As Gunther’s experiments become increasingly successful and he discovers the side effect of immortality, he begins to wonder about Katiasa’s origins and motivations, leading him to uncover her truth. She is merely a pawn of an advanced alien race hoping to use Frankenstein as a tool for some kind of mysterious resurrection. Torn between common sense and his infamous intellectual curiosity, Frankenstein is lead to give life to his first human creation, which Katiasa names Anton Gorobec Frankenstein. Unfortunately, all bodies require a soul, and although Gunther has been able to craft a body, the recycled soul happens to belong to a long dead Viking lord that isn’t too happy about being so thoughtlessly resurrected.
Wonderfully written and gloriously campy, C. Dean Andersson crafts a delightful piece of 90’s pulp fiction that expands on the original novel’s most important characters while still maintaining an impressive degree of creative freedom. Instead of portraying the Creature as a villain like in Shelley’s novel, he is given an actual name and an entire backstory of his soul’s previous life. Frankenstein on the other hand is portrayed as a borderline sociopath, unable to conjure any sense of pity for the living things on which he carelessly experiments.

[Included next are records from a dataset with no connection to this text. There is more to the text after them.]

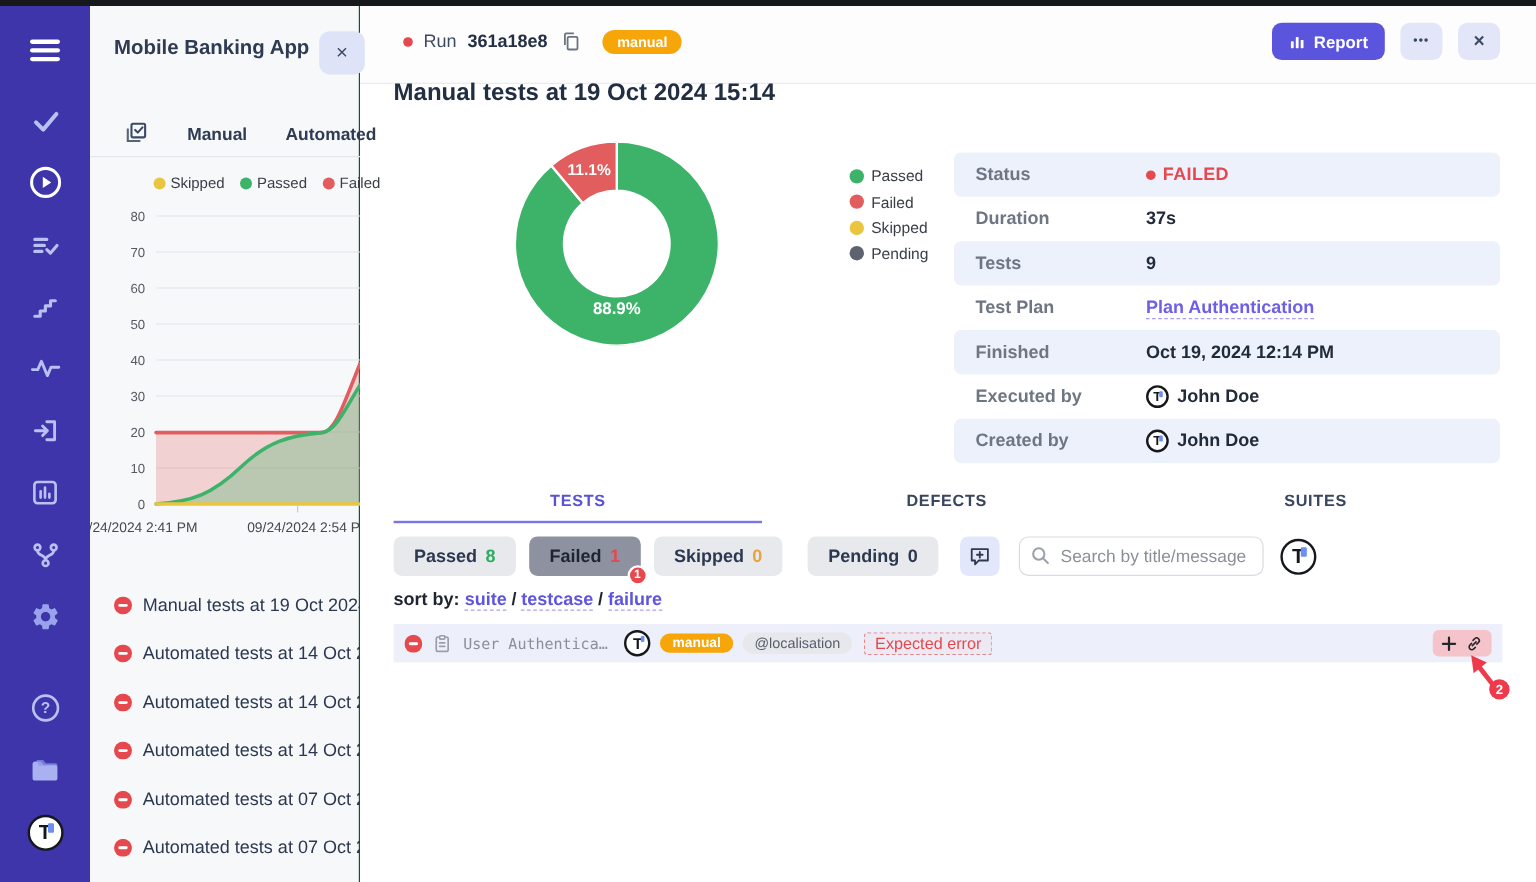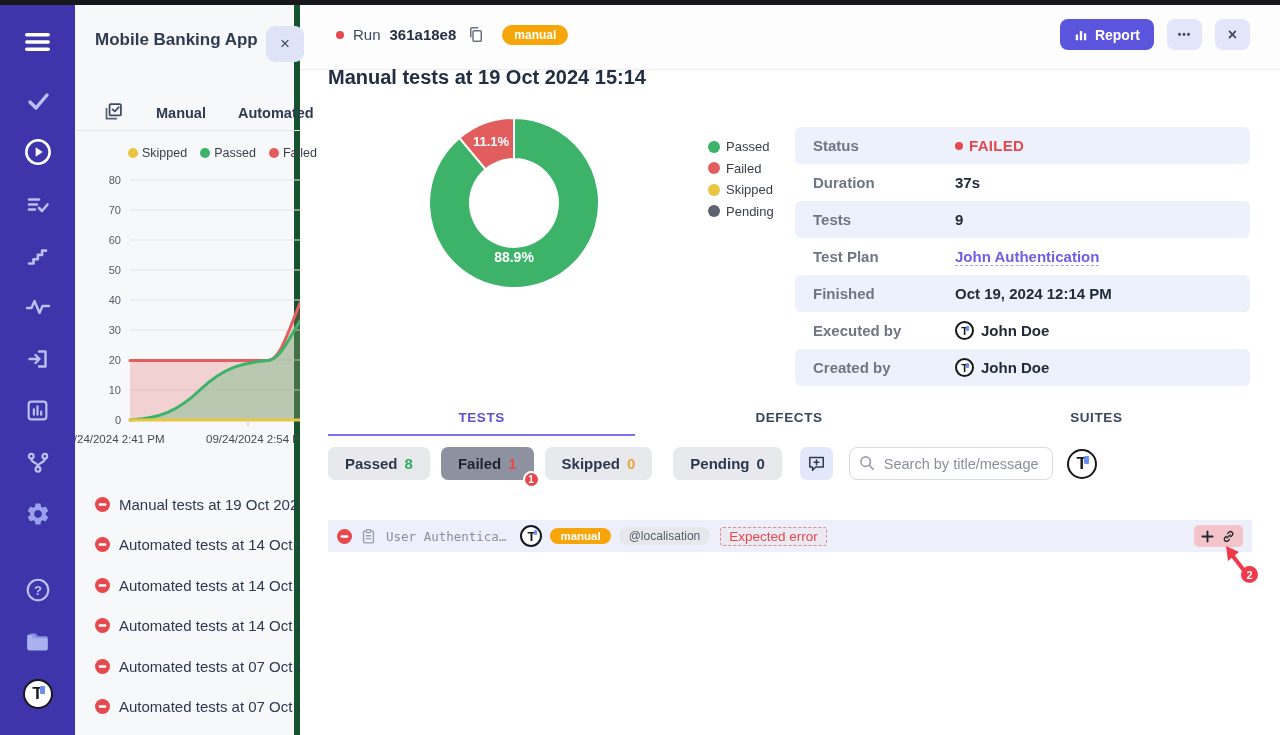"Mobile Banking App" .panel { border-right: 6px solid #14532d -> 1px solid #14532d }
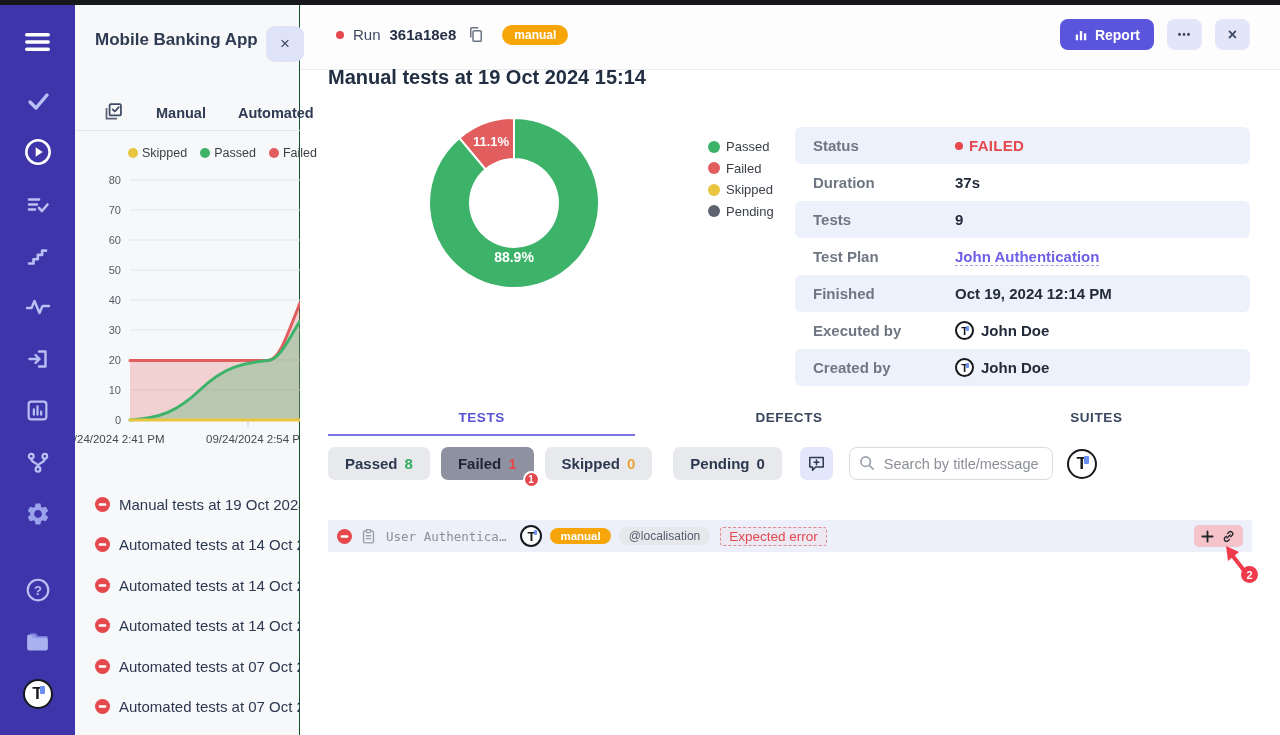"John Authentication" a.d-link { text: John -> Plan }
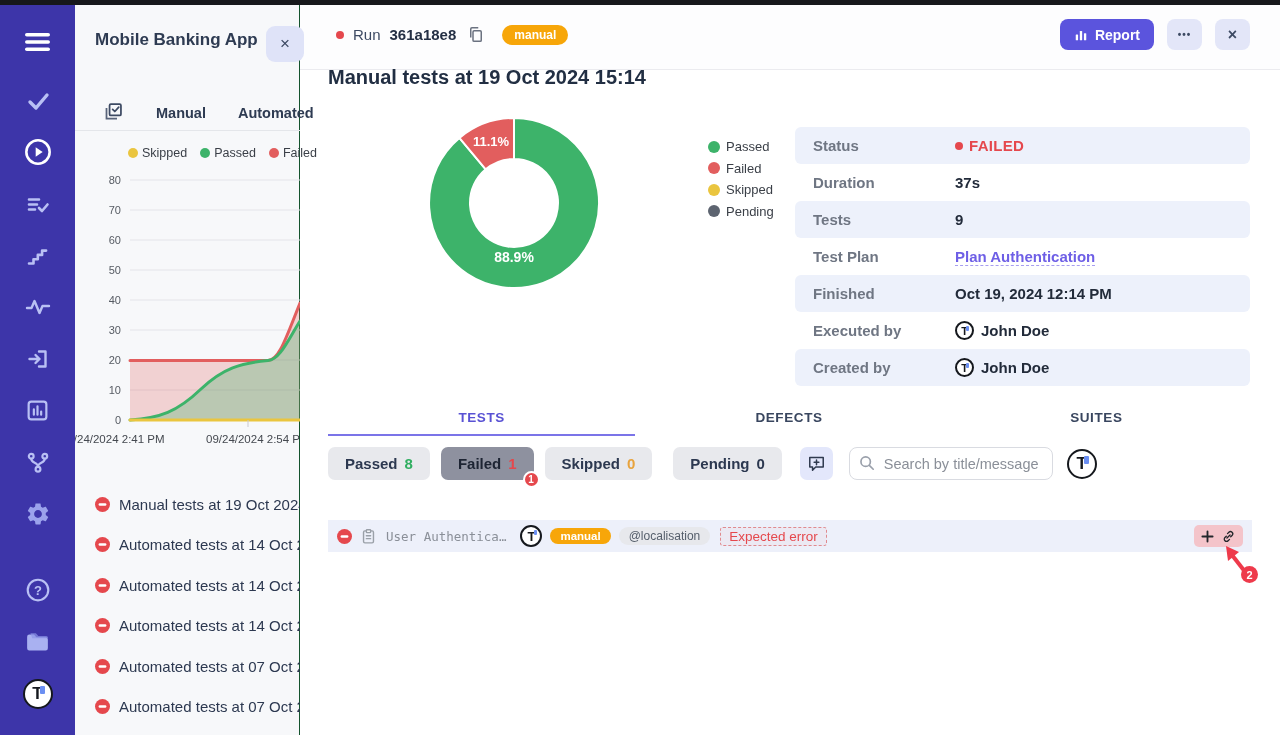"sort by: suite / testcase" div.sort-row { html: none -> <div> <span>sort by:</span> <a>suite</a><span>/</span><a>testcase</a><span>/</span><a>failure</a> </div> }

However, I Am Frankenstein definitely eschews many of the more thought-provoking aspects of Shelley’s original novel and replaces them with humorous pop-culture references and buckets of blood, causing the novel to end up resembling an 80’s Science/Horror/Fantasy B-movie more than it does a classic work of English Science Fiction. In conclusion, this is certainly not the Frankenstein story that has become an influential, cultural phenomenon across the world, but is a highly entertaining spin-off that will delight all curious fans of horror, fantasy and science fiction alike.
Administrative Notes: Nick Terheggen, CSUF; Alexandra Roman CSUF (editing)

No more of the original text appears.